(Data items)
__________

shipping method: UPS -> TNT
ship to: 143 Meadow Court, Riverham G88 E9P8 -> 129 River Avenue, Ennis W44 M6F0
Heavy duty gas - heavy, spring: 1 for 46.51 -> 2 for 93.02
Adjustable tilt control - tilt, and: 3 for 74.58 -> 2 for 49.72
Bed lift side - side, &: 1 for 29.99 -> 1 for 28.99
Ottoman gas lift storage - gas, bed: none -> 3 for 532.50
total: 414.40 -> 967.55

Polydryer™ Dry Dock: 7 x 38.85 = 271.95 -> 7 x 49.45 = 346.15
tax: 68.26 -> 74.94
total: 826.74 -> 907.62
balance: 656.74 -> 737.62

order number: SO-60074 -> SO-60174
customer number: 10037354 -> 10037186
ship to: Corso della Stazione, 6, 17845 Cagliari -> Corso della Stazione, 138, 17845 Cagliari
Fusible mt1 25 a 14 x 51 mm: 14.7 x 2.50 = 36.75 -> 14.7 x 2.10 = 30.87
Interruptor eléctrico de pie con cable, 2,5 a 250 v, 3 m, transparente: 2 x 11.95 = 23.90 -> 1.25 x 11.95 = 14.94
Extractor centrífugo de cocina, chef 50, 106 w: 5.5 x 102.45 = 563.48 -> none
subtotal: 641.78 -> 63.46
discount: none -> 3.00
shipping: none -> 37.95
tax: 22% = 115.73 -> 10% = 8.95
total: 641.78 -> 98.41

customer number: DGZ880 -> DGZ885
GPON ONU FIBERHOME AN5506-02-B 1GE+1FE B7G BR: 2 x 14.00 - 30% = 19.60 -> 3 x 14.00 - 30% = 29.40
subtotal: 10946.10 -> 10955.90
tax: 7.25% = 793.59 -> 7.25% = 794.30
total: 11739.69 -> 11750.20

__________

__WORK REQUEST__. Your answer must be the lines from the one containing "order number: SO-60074 -> SO-60174" through the last line of the entries, copied exactly, with no other lines.

__WRITTEN SOLUTION__.
order number: SO-60074 -> SO-60174
customer number: 10037354 -> 10037186
ship to: Corso della Stazione, 6, 17845 Cagliari -> Corso della Stazione, 138, 17845 Cagliari
Fusible mt1 25 a 14 x 51 mm: 14.7 x 2.50 = 36.75 -> 14.7 x 2.10 = 30.87
Interruptor eléctrico de pie con cable, 2,5 a 250 v, 3 m, transparente: 2 x 11.95 = 23.90 -> 1.25 x 11.95 = 14.94
Extractor centrífugo de cocina, chef 50, 106 w: 5.5 x 102.45 = 563.48 -> none
subtotal: 641.78 -> 63.46
discount: none -> 3.00
shipping: none -> 37.95
tax: 22% = 115.73 -> 10% = 8.95
total: 641.78 -> 98.41

customer number: DGZ880 -> DGZ885
GPON ONU FIBERHOME AN5506-02-B 1GE+1FE B7G BR: 2 x 14.00 - 30% = 19.60 -> 3 x 14.00 - 30% = 29.40
subtotal: 10946.10 -> 10955.90
tax: 7.25% = 793.59 -> 7.25% = 794.30
total: 11739.69 -> 11750.20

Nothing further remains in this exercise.